_EXERCISE OBJECTIVE_
Repeat word for word, please, only the lines of the material from the one containing "total: 18030.40 -> 19571.59" through its final line, both ends included.

_INFORMATION GIVEN_

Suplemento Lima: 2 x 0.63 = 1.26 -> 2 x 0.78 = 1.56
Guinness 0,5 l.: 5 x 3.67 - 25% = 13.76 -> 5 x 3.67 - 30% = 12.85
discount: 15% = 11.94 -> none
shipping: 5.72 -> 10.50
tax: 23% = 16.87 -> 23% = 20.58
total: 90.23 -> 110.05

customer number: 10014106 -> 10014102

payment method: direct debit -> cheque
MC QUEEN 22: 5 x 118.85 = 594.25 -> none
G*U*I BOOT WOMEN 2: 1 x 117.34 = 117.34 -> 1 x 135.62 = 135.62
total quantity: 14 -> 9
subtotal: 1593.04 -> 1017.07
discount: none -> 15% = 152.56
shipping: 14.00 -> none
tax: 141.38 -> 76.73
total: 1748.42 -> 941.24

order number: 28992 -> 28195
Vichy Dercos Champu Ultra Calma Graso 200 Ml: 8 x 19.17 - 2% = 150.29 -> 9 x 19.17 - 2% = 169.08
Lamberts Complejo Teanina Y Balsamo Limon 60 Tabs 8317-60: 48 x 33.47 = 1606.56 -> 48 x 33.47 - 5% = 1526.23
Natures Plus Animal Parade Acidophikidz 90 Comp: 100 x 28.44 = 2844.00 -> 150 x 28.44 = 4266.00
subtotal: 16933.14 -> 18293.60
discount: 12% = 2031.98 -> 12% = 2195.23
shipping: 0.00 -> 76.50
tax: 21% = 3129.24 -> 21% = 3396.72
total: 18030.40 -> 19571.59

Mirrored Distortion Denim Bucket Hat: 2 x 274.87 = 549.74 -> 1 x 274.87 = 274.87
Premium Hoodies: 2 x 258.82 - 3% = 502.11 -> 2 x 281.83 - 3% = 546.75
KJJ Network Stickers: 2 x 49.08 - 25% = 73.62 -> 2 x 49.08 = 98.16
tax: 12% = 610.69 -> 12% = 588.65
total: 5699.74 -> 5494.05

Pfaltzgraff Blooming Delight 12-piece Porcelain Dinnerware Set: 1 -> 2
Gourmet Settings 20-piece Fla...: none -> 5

_YOUR SOLUTION_
total: 18030.40 -> 19571.59

Mirrored Distortion Denim Bucket Hat: 2 x 274.87 = 549.74 -> 1 x 274.87 = 274.87
Premium Hoodies: 2 x 258.82 - 3% = 502.11 -> 2 x 281.83 - 3% = 546.75
KJJ Network Stickers: 2 x 49.08 - 25% = 73.62 -> 2 x 49.08 = 98.16
tax: 12% = 610.69 -> 12% = 588.65
total: 5699.74 -> 5494.05

Pfaltzgraff Blooming Delight 12-piece Porcelain Dinnerware Set: 1 -> 2
Gourmet Settings 20-piece Fla...: none -> 5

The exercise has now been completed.